The Infinite Pile of Money

Beyond Catherine’s longstanding fundamental discomfort with the notion that, for the most part, I earned money and she didn’t, which we came to terms with as much as it’s possible to come to terms with, the only financial schism in our 28 years together was a home equity line of credit that we secured against our house at 100 Prince Street when we purchased it in 2000.

By lucky happenstance we were able to pay cash for our house when we bought it; it needed substantial renovations, though, and we didn’t have the cash for that, hence the line of credit, which was akin to a mortgage, but with a better rate, and much more flexible terms.

After the initial round of renovations, it was my intent that we pay off the line of credit and shut it down over the course of 3 or 4 years; I’m genetically programmed to be averse to debt of any sort, and I wanted it gone. Things didn’t work out that way, in part because other major expenses arose, and in part because Catherine and I disagreed as to the nature of the instrument: I treated it as a sacred crucible to be used gingerly; Catherine treated it as an infinite pile of free money. Neither of us was right-headed about it, really, and so discussion of the line of credit and its disposition became an occasional source of tension between us. Never enough to be a truly big deal; never not enough to truly recede into the background.

The Monday after Catherine died we got a letter from TD Bank, in the regular course of their affairs, informing us that the life insurance rate on the line of credit would be going up. This came as a surprise to me because I’d completely forgotten that we had life insurance on our line of credit. So I called the bank, found out that we did indeed, filled out some paperwork, and waited.

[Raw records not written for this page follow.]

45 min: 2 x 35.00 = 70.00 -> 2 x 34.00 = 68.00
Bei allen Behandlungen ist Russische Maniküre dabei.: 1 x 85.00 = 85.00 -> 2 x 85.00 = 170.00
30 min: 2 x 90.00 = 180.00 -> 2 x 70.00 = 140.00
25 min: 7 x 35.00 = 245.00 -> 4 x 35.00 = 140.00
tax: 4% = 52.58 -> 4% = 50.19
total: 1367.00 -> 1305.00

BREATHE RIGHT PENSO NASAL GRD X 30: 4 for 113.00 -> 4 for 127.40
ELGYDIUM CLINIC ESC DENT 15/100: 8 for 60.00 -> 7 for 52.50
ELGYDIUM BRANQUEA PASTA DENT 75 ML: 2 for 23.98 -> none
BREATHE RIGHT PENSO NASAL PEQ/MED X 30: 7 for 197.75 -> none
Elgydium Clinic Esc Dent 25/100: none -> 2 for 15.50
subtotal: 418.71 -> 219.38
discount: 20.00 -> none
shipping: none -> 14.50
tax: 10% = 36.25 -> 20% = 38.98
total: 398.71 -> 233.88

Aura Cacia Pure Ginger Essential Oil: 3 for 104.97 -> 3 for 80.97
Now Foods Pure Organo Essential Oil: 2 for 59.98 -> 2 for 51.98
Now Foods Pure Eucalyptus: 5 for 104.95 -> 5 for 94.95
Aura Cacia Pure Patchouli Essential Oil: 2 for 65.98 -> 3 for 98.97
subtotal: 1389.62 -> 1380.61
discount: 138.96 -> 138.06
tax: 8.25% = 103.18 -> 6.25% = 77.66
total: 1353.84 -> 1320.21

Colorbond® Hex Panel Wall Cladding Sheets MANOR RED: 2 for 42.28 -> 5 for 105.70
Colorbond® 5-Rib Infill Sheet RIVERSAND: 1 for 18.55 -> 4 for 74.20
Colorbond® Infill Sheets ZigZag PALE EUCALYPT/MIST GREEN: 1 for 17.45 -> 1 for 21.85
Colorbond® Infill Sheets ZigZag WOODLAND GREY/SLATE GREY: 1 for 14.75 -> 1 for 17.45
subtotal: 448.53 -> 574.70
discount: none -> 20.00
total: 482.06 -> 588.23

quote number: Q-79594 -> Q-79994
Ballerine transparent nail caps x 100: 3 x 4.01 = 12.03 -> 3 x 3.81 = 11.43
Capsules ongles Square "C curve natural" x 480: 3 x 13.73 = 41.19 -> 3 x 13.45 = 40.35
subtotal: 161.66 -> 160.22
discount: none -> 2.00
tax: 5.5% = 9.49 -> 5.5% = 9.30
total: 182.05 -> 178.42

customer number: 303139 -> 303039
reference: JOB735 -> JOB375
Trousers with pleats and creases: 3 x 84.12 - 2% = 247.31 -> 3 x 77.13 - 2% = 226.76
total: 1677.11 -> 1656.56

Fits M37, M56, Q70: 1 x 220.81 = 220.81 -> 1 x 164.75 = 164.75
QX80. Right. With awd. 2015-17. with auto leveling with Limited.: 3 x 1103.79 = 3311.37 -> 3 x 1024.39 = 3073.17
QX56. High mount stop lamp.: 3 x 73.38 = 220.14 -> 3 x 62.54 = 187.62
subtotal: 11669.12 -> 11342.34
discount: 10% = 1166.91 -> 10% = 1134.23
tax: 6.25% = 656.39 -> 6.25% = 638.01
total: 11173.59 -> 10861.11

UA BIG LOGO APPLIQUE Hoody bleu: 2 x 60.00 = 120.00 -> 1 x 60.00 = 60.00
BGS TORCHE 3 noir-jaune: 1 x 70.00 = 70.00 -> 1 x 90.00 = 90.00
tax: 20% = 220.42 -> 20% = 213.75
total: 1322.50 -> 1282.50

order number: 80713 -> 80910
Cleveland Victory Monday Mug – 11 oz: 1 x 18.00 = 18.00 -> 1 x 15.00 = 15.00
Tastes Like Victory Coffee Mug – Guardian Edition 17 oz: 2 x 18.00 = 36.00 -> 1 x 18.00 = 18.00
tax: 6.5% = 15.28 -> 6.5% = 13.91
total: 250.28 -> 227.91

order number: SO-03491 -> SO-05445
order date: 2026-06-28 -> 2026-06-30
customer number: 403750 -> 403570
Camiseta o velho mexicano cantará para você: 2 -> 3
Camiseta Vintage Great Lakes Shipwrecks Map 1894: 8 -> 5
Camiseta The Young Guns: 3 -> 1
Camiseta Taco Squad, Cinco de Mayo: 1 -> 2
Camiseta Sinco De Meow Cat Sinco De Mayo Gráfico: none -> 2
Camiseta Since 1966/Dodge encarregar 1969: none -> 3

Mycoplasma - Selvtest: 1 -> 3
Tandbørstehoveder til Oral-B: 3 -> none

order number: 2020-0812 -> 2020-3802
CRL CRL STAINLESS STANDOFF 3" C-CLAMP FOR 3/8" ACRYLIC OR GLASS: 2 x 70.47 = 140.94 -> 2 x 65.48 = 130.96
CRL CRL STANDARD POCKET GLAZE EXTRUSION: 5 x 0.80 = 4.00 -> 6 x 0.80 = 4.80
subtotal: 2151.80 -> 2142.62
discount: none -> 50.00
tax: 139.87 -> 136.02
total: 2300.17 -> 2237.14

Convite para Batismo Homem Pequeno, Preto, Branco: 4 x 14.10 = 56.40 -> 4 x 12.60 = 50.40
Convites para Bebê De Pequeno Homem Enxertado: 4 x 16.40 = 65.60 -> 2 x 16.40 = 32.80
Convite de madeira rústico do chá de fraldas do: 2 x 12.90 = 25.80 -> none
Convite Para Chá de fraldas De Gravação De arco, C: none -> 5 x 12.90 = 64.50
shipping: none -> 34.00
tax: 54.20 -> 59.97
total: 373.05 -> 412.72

Wise financially-inclined friends, as well as CBC Marketplace, cautioned me that because line of credit insurance is “underwritten at time of claim,” I should be prepared to have the claim denied because that essentially means that the insurer does the investigative diligence at the end of the process, not at the beginning, as is typical with other types of life insurance.

And so I wasn’t banking on this happening. Which was okay, because I’d never been banking on it happening.

Today, though, I got a call from my friendly banking associated at TD Bank in Charlottetown telling me that the claim had been paid and that, once everything went through the wash, TD Bank owes me $286.40.

Detail from my online bank statement showing the negative balance in the line of credit of $286.40.

When I related the broad strokes of this story to my friend Dave last week, his reaction was “so Catherine was right!”

I hadn’t thought about it that way until that point, but Dave pegged it: our line of credit was much more infinite-pile-of-money than sacred-crucible.

She was right.

The hard fact of life and death means that Catherine will never know this, and that’s a shame.

For the first time in 25 years, I am debt free.

And while I would, in a heartbeat, give that up to have another hour with Catherine, it’s also an unexpected bit of good news in a run that hasn’t had a lot of that.